Modification records

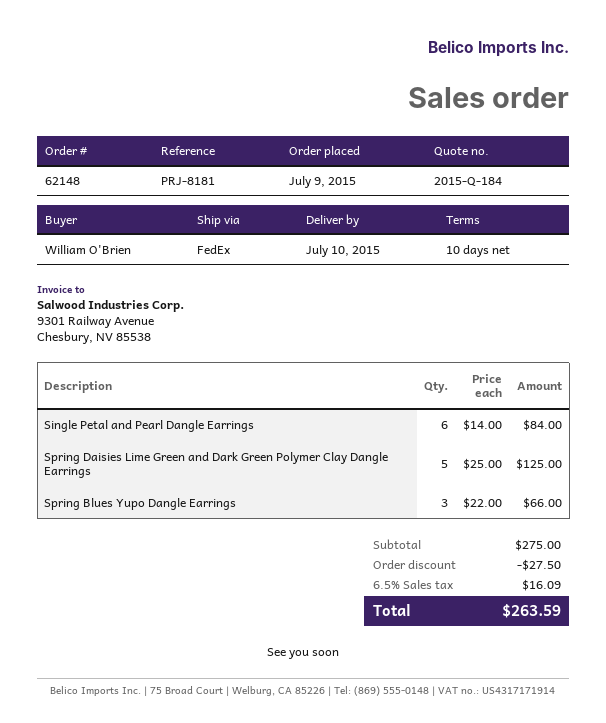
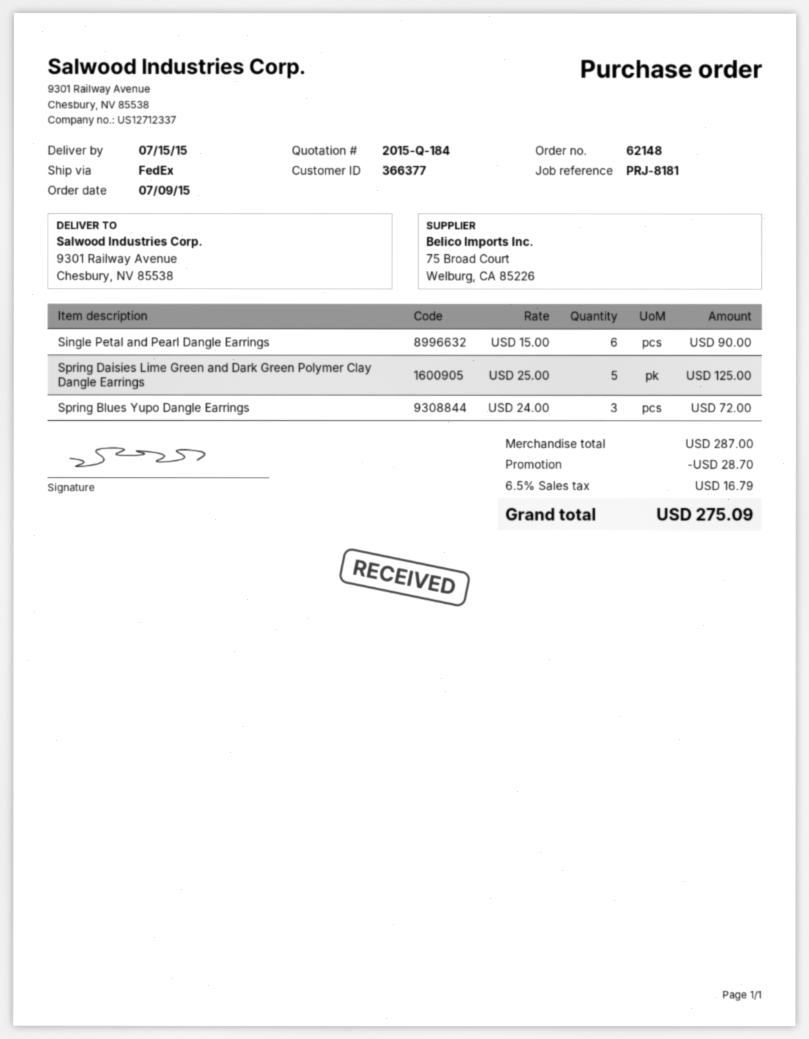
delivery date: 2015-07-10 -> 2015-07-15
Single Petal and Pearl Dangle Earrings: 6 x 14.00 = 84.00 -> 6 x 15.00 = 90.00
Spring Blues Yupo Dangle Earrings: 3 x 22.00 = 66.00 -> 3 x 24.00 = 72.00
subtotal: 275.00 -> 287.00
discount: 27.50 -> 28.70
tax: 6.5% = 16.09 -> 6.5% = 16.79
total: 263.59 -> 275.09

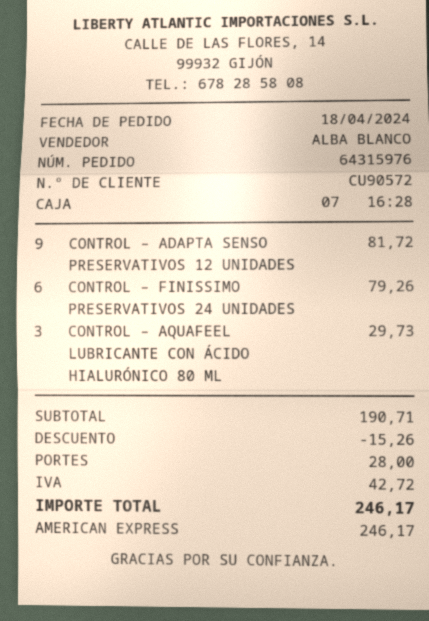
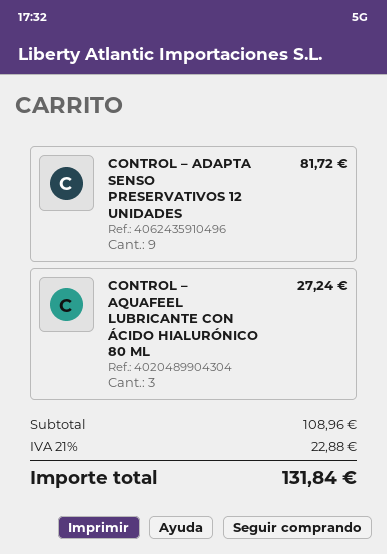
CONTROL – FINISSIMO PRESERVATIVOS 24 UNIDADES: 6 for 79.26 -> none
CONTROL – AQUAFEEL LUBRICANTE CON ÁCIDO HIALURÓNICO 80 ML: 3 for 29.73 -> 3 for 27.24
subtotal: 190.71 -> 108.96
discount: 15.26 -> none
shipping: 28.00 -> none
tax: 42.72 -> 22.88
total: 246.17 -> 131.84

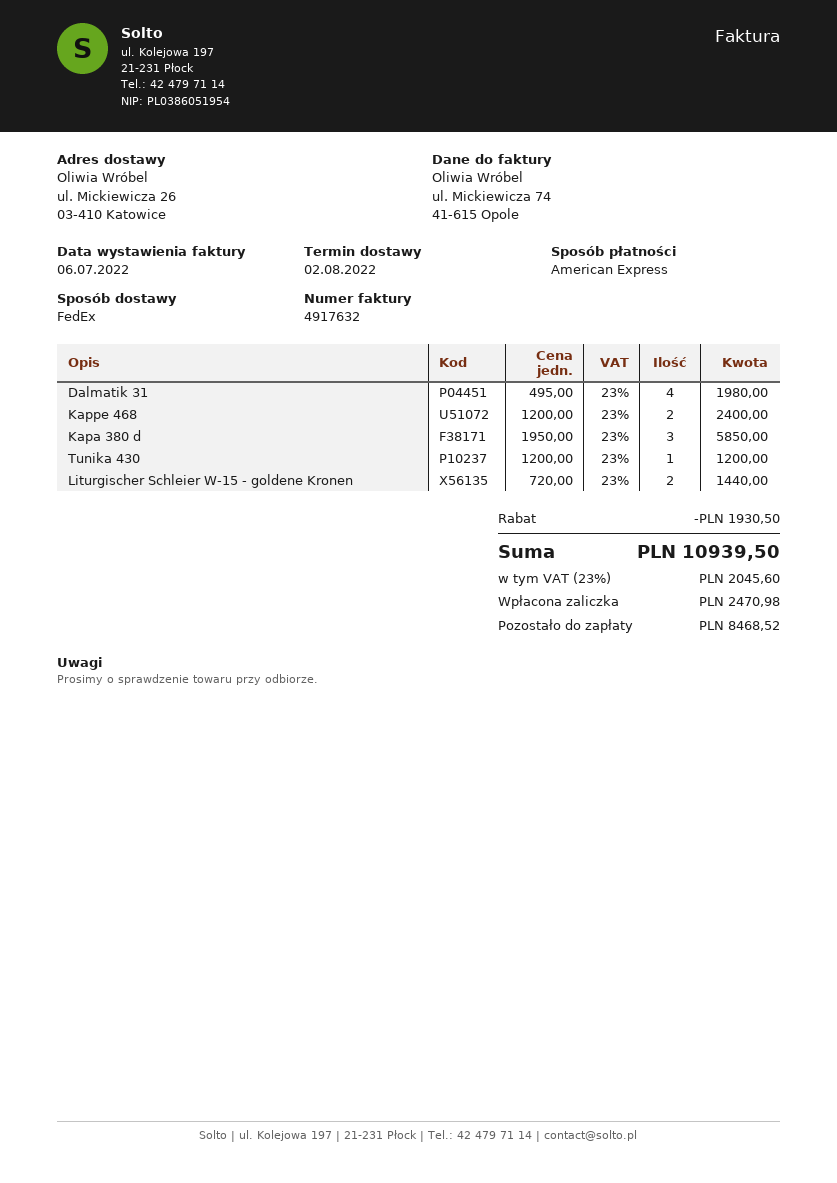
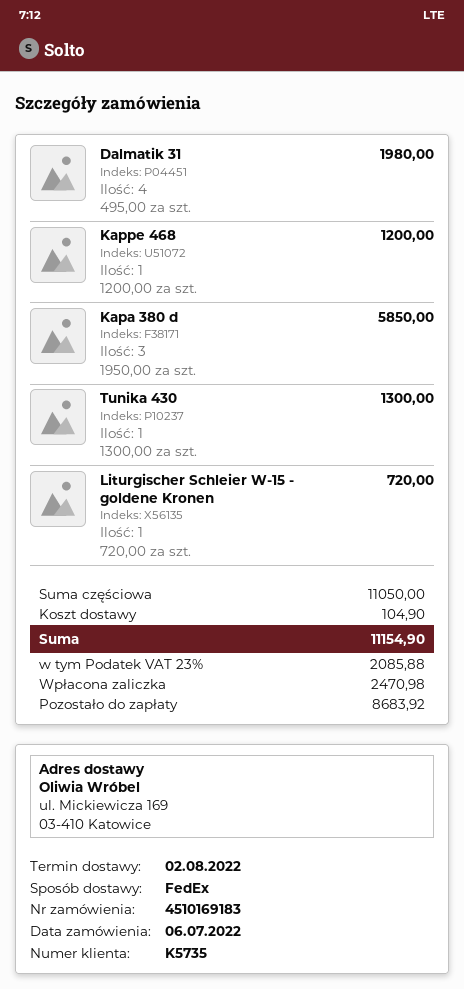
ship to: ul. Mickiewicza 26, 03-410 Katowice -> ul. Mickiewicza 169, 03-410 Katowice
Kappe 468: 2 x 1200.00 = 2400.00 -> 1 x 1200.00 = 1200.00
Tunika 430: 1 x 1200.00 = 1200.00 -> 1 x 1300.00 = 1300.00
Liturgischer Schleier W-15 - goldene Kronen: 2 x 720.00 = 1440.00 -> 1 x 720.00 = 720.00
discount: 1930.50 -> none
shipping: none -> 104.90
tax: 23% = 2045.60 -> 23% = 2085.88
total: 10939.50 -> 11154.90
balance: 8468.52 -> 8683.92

==

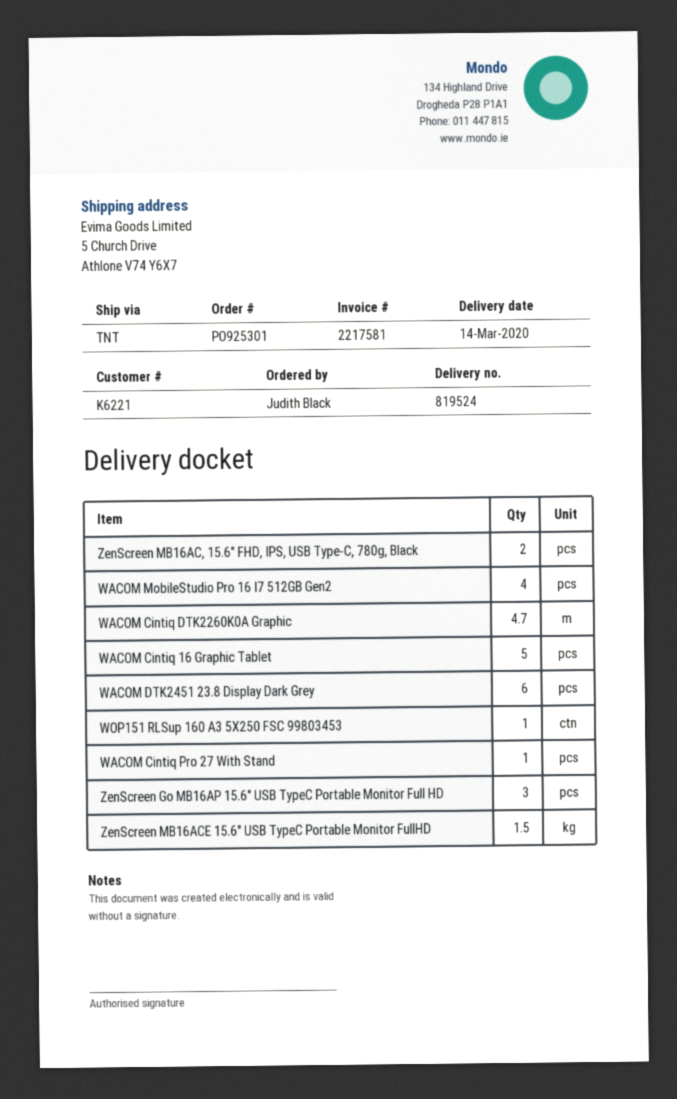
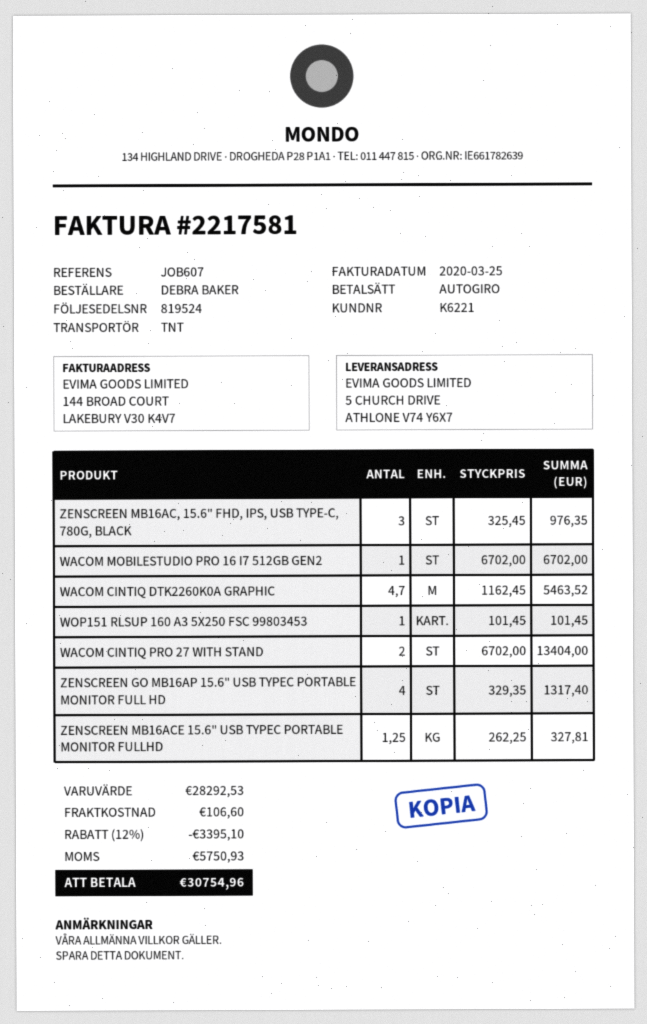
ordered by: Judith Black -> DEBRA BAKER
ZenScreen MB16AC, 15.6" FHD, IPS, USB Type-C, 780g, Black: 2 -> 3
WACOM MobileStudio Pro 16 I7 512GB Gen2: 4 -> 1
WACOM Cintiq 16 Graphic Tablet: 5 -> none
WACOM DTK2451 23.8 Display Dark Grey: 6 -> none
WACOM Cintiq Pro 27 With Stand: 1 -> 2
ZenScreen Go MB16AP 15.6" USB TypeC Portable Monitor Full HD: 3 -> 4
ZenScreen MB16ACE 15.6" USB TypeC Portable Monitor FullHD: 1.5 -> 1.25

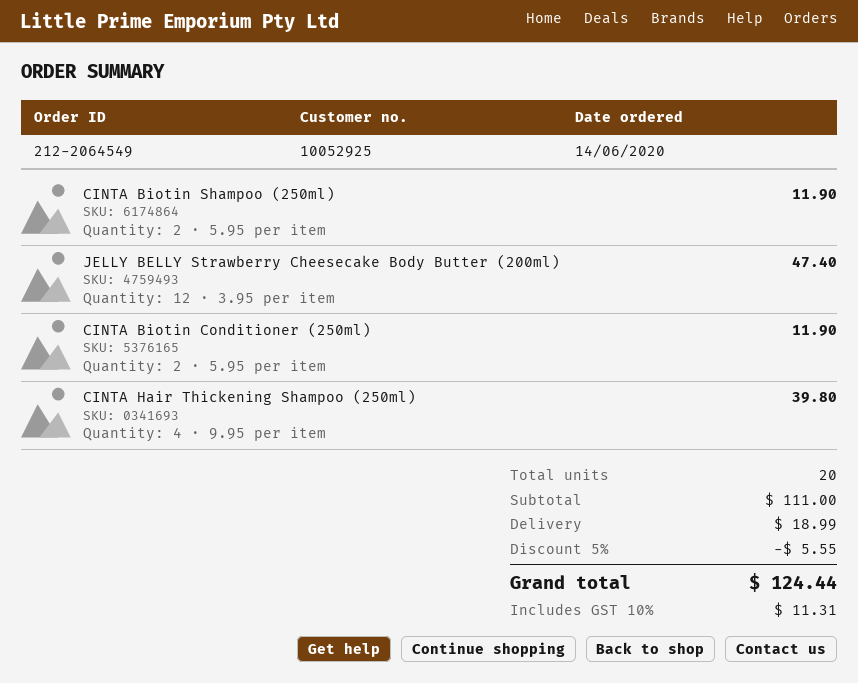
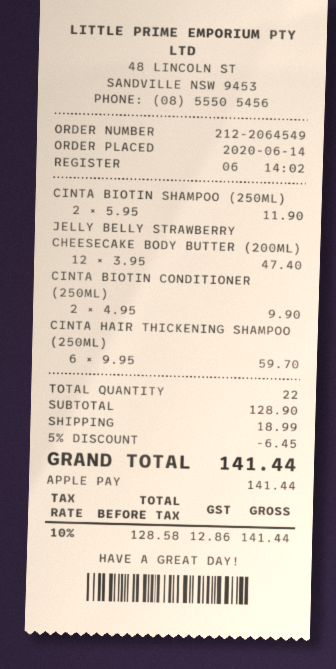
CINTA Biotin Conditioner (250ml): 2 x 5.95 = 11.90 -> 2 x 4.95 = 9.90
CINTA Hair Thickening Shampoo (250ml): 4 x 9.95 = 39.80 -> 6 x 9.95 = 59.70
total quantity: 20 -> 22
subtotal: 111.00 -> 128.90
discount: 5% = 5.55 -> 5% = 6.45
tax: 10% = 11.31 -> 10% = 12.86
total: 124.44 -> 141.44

## Task to carry out
In the data above, start at the line holding "Spring Blues Yupo" and stop after the line holding "balance: 8468.52 -> 8683.92"; write out those lines exactly, without pictures.

## Solution below
Spring Blues Yupo Dangle Earrings: 3 x 22.00 = 66.00 -> 3 x 24.00 = 72.00
subtotal: 275.00 -> 287.00
discount: 27.50 -> 28.70
tax: 6.5% = 16.09 -> 6.5% = 16.79
total: 263.59 -> 275.09

CONTROL – FINISSIMO PRESERVATIVOS 24 UNIDADES: 6 for 79.26 -> none
CONTROL – AQUAFEEL LUBRICANTE CON ÁCIDO HIALURÓNICO 80 ML: 3 for 29.73 -> 3 for 27.24
subtotal: 190.71 -> 108.96
discount: 15.26 -> none
shipping: 28.00 -> none
tax: 42.72 -> 22.88
total: 246.17 -> 131.84

ship to: ul. Mickiewicza 26, 03-410 Katowice -> ul. Mickiewicza 169, 03-410 Katowice
Kappe 468: 2 x 1200.00 = 2400.00 -> 1 x 1200.00 = 1200.00
Tunika 430: 1 x 1200.00 = 1200.00 -> 1 x 1300.00 = 1300.00
Liturgischer Schleier W-15 - goldene Kronen: 2 x 720.00 = 1440.00 -> 1 x 720.00 = 720.00
discount: 1930.50 -> none
shipping: none -> 104.90
tax: 23% = 2045.60 -> 23% = 2085.88
total: 10939.50 -> 11154.90
balance: 8468.52 -> 8683.92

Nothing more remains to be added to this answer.